Posts

Phonetic Matching Matters!

by Steve Tootill (Tootle, Toothill, Tutil, Tootil, Tootal)

In a recent blog entry, Any Advance on Soundex?, I promised to describe our phonetic algorithm, soundIT. To recap, here’s what we think a phonetic algorithm for contact data matching should do:

  • Produce phonetic codes that represent typical pronunciations
  • Focus on “proper names” and not consider other words
  • Be loose enough to allow for regional differences in pronunciation but not so loose as to equate names that sound completely different.

We don’t think it should also try and address errors that arise from keying or reading errors and inconsistencies, as that is best done by other algorithms focused on those types of issues.

To design our algorithm, I decided to keep it in the family: my father Geoff Tootill is a linguist, classics scholar and computer pioneer, who developed the logic design for the first commercial stored program computer at Manchester  University in 1948 – the first computer that stored programs in electronic memory

The first program stored in electronic memory

Geoff was an obvious choice to grapple with the problem of how to design a program that understands pronunciation… We called the resultant algorithm “soundIT”.

So, how does it work?

soundIT derives phonetic codes that represent typical pronunciation of names. It takes account of vowel sounds and determines the stressed syllable in the name. This means that “Batten” and “Batton” sound the same according to soundIT, as the different letters fall in the unstressed syllable, whilst “Batton” and “Button” sound different, as it is the stressed syllable which differs. Clearly, “Batton” and “Button” are a fuzzy match, just not a phonetic match. My name is often misspelled as “Tootle”, “Toothill”, “Tutil”, “Tootil” and “Tootal”, all of which soundIT equates to the correct spelling of “Tootill” – probably why I’m so interested in fuzzy matching of names! Although “Toothill” could be pronounced as “tooth-ill” rather than “toot-hill”, most people treat the “h” as part of “hill” but don’t stress it, hence it sounds like “Tootill”. Another advantage of soundIT is that it can recognize silent consonants – thus it can equate “Shaw” and “Shore”, “Wight” and “White”, “Naughton” and “Norton”, “Porter” and “Porta”, “Moir” and “Moya” (which are all reasonably common last names in the UK and USA).

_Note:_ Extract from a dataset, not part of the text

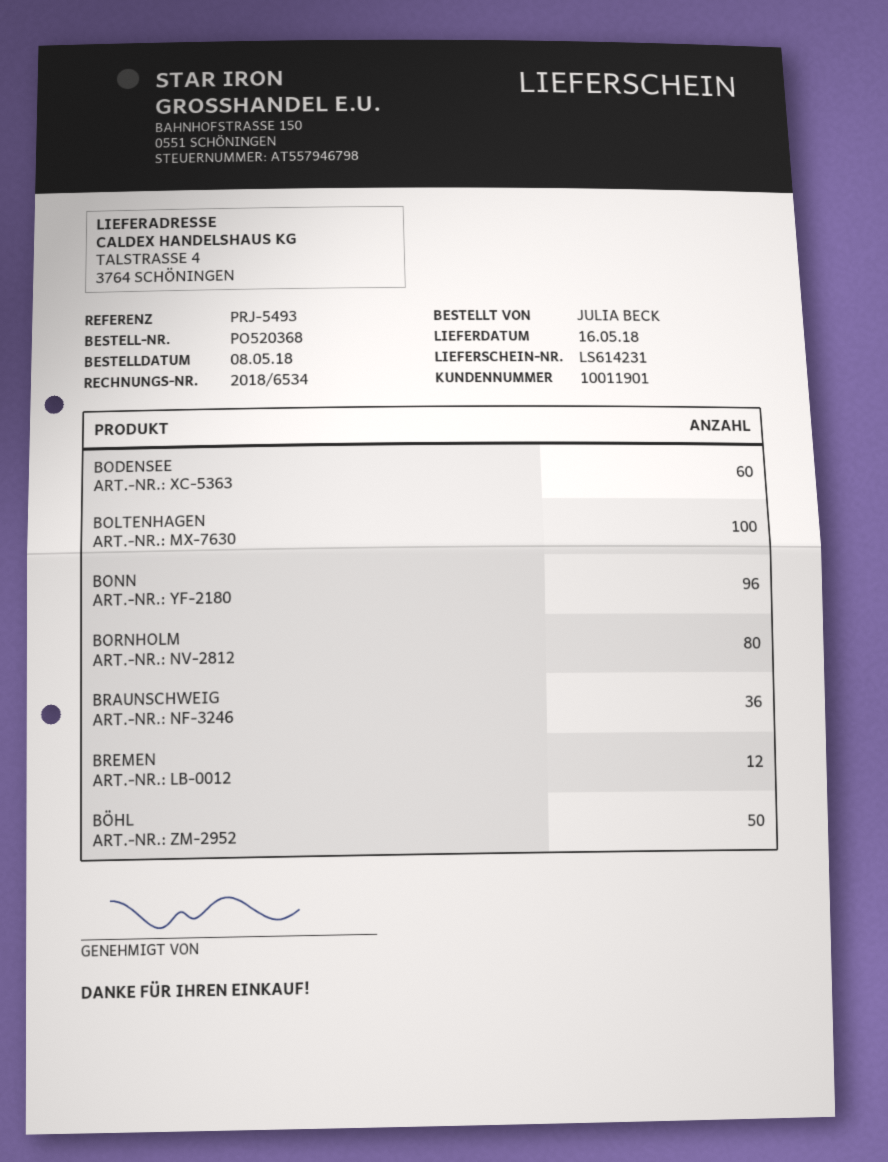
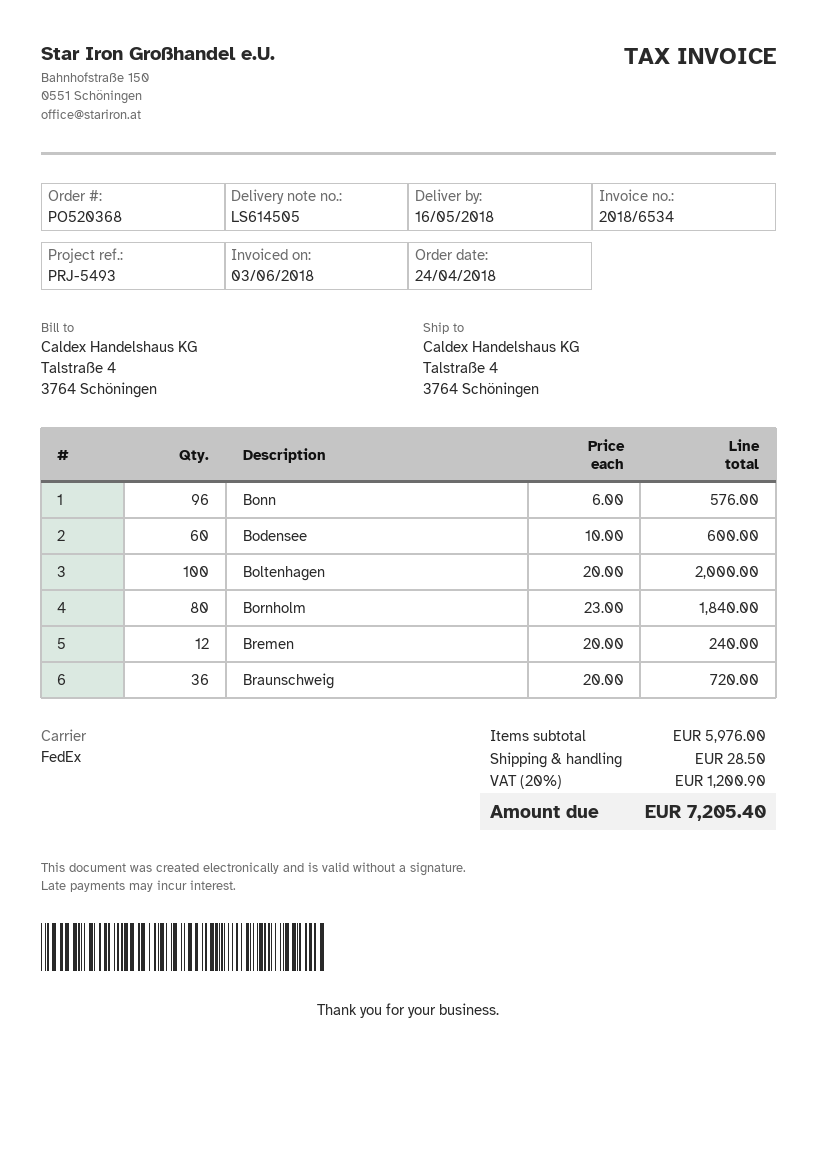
order date: 2018-05-08 -> 2018-04-24
delivery note number: LS614231 -> LS614505
BÖHL: 50 -> none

There are always going to be challenges with representing pronunciation of English names e.g. the city of “Reading” rhymes with “bedding” not “weeding”, to say nothing of the different pronunciations of “ough” represented in “A rough-coated dough-faced ploughboy strode coughing and hiccoughing thoughtfully through the streets of the borough”. Although there are no proper names in this sentence, the challenges of “ough” are represented in place names like “Broughton”, “Poughkeepsie” and “Loughborough”. Fortunately, these challenges only occur in limited numbers and we have found in practice that non-phonetic fuzzy matching techniques, together with matching on other data for a contact or company, allow for the occasional ambiguity in pronunciation of names and places. These exceptions don’t negate the need for a genuine phonetic algorithm in your data matching arsenal.

We implemented soundIT within our dedupe package (matchIT) fairly easily and then proceeded to feed through vast quantities of data to identify any weaknesses and improvements required. soundIT proved very successful in its initial market in the UK and then in the USA. There are algorithms that focus on other languages such as Beider-Morse Phonetic Matching for Germanic and Slavic languages, but as helpIT systems market focus is on English and Pan-European data, we developed a generic form of soundIT for European languages. We also use a looser version of the algorithm for identifying candidate matches than we do for actually allocating similarity scores.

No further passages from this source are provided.